Strategic spells - much less complex than the strategic decisions for a Civ AI. Everything that AI has to do is strategic, because every decision has trade offs that are hard to quantify. Choosing civics based on current plans, setting the gold/science/culture/espionage ratios, deciding when to stop a city's growth to train a settler or worker... all these choices are hard enough for the player to make, they are even more difficult for the AI. Currently in Elemental, as a player your decisions are easy, because there is no penalty for making any decision. Essentially you can do everything, build everything, research everything - mostly because, due to the lack of penalties for expansion, your resource gathering grows exponentially. The AI can chose its order of research based on current priorities, just like a human. Currently, adding penalties for expansion would be a bad thing, because there is very little to do in the game as a builder and expanding is fast as you can is the only thing satisfying.
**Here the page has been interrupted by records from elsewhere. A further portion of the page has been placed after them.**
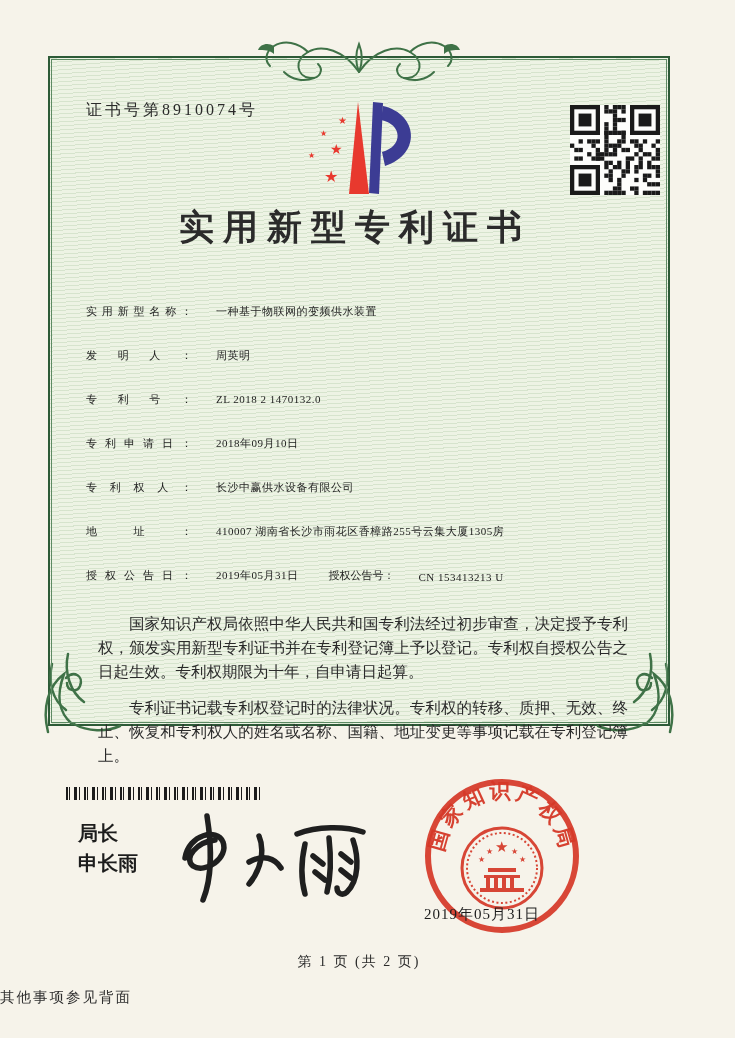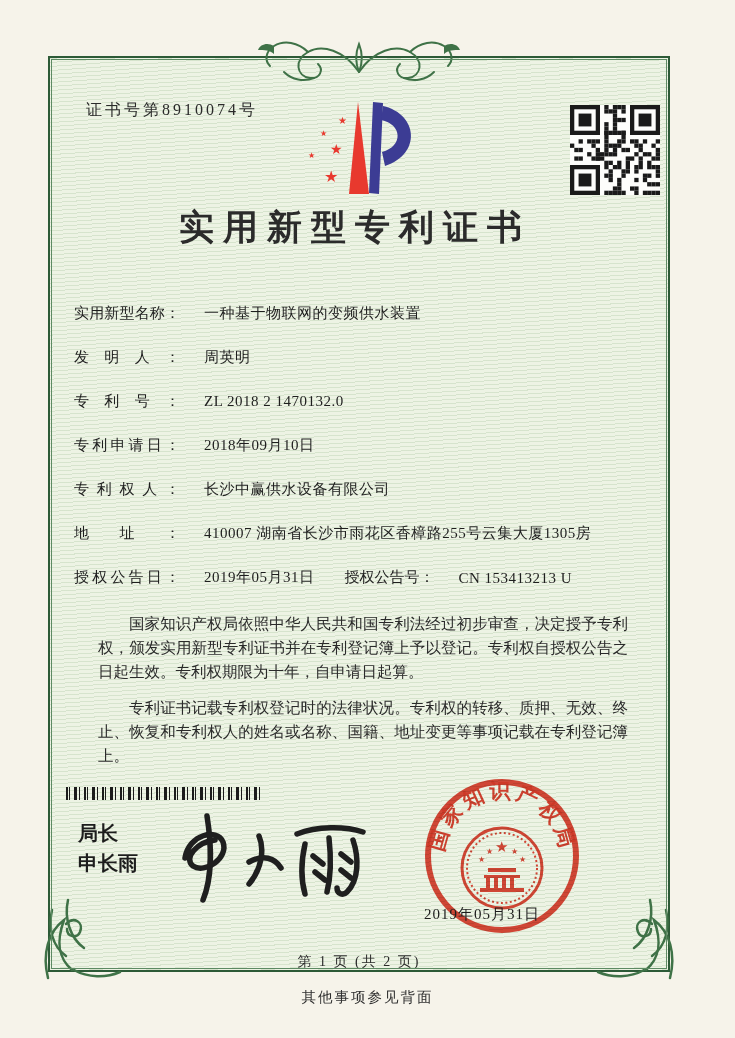--- a/index.html
+++ b/index.html
@@ -17,7 +17,7 @@
   }
   
   .frame{
-    position:absolute;left:48px;top:56px;width:622px;height:916px;
+    position:absolute;left:48px;top:56px;width:622px;height:670px;
     box-sizing:border-box;
     border:2px solid #2d5a37;
     background:

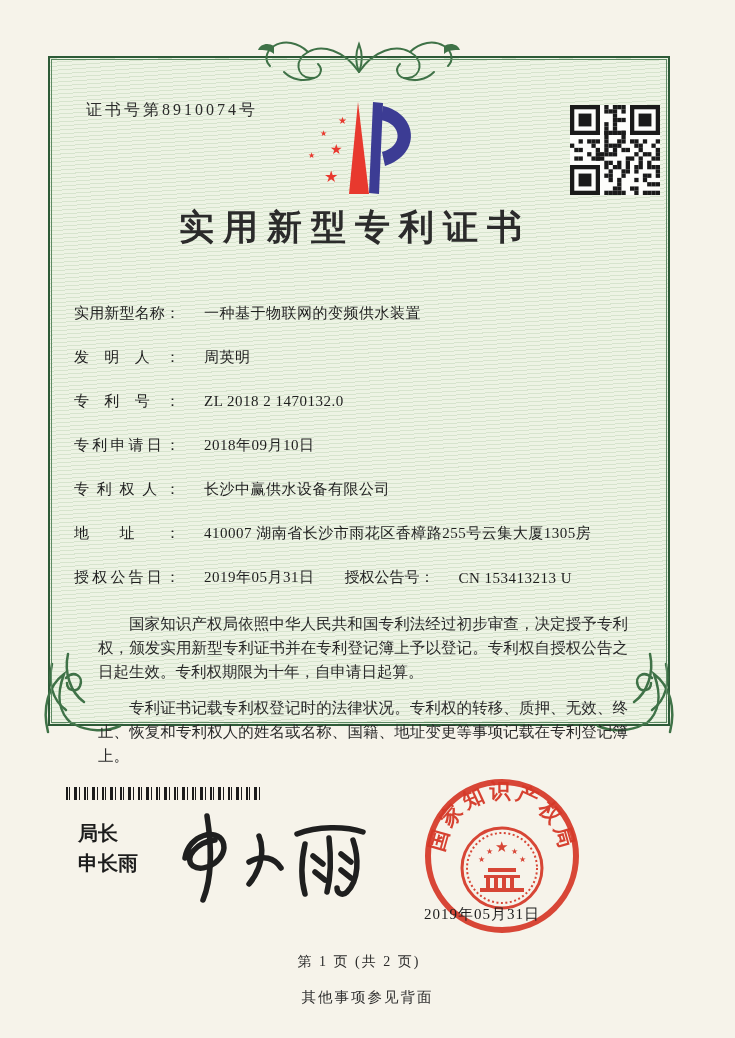--- a/index.html
+++ b/index.html
@@ -40,7 +40,7 @@
     font-size:35px;font-weight:bold;letter-spacing:9px;color:#2b2b2b;
   }
   
-  .fields{position:absolute;left:24px;right:24px;top:246px;font-size:15px;color:#1e1e1e;}
+  .fields{position:absolute;left:36px;right:24px;top:246px;font-size:11px;color:#1e1e1e;}
   .f-row{display:flex;align-items:baseline;height:44px;}
   .f-label{display:inline-block;width:106px;flex:none;text-align:justify;text-align-last:justify;white-space:nowrap;}
   .f-label.no-stretch{width:auto;text-align-last:auto;}

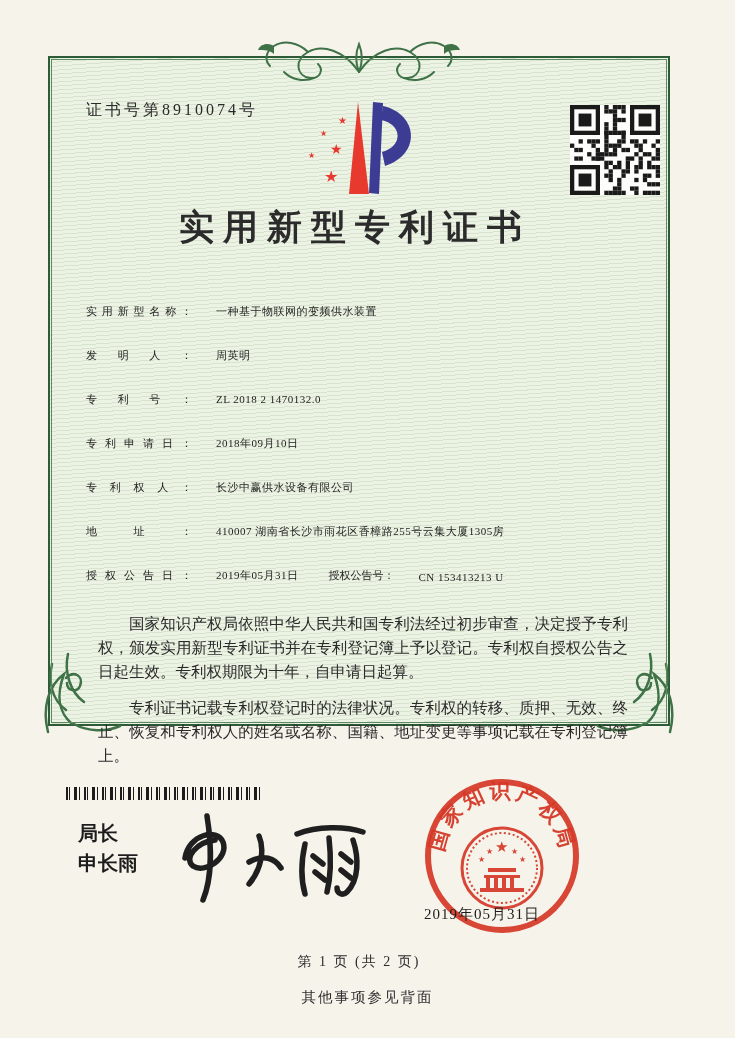--- a/index.html
+++ b/index.html
@@ -66,7 +66,7 @@
     position:absolute;left:6px;bottom:16px;font-size:15px;color:#1c1c1c;letter-spacing:1px;white-space:nowrap;
   }
   .page-num{position:absolute;left:0;right:0;top:895px;text-align:center;font-size:14px;color:#2a2a2a;letter-spacing:2px;}
-  .back-note{position:absolute;left:0;right:0;top:988px;text-align:center;font-size:14.5px;color:#2f2f2f;letter-spacing:2px;}
+  .back-note{position:absolute;left:0;right:0;top:988px;font-size:14.5px;color:#2f2f2f;letter-spacing:2px;}
 </style>
 </head>
 <body>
RPG - you didn't mention it but it keeps coming up. Heroes level up and you distribute some stats. Again, easy. The AI simply assigns a class to each hero. Spell Caster, Generic Melee, Generic Ranged, City Attacker, Hunter, Imbue Guy (this would be the Sovereign). The number of each the AI uses would depend on its falvour and play style. Each time one levels, the stats chosen are weighted towards improving the hero's effectiveness in its class, with a bit of randomness for variation. This is the same as how the Civ AI decides which promotions to give units (and in my opinion, deciding between extra jungle defence vs hills defence is more complicated than +2 strength vs +2 dexterity).
I'm not saying the AI is easy to make for any old programmer. It's still a very difficult job and needs a specialist. But based on how difficult it is as a player to "figure out" the ideal strategy for Elemental (1 game - maybe 2) vs Civ (years), I can safely assume that those strategic decisions that are hard for the player in Civ are even harder for the AI.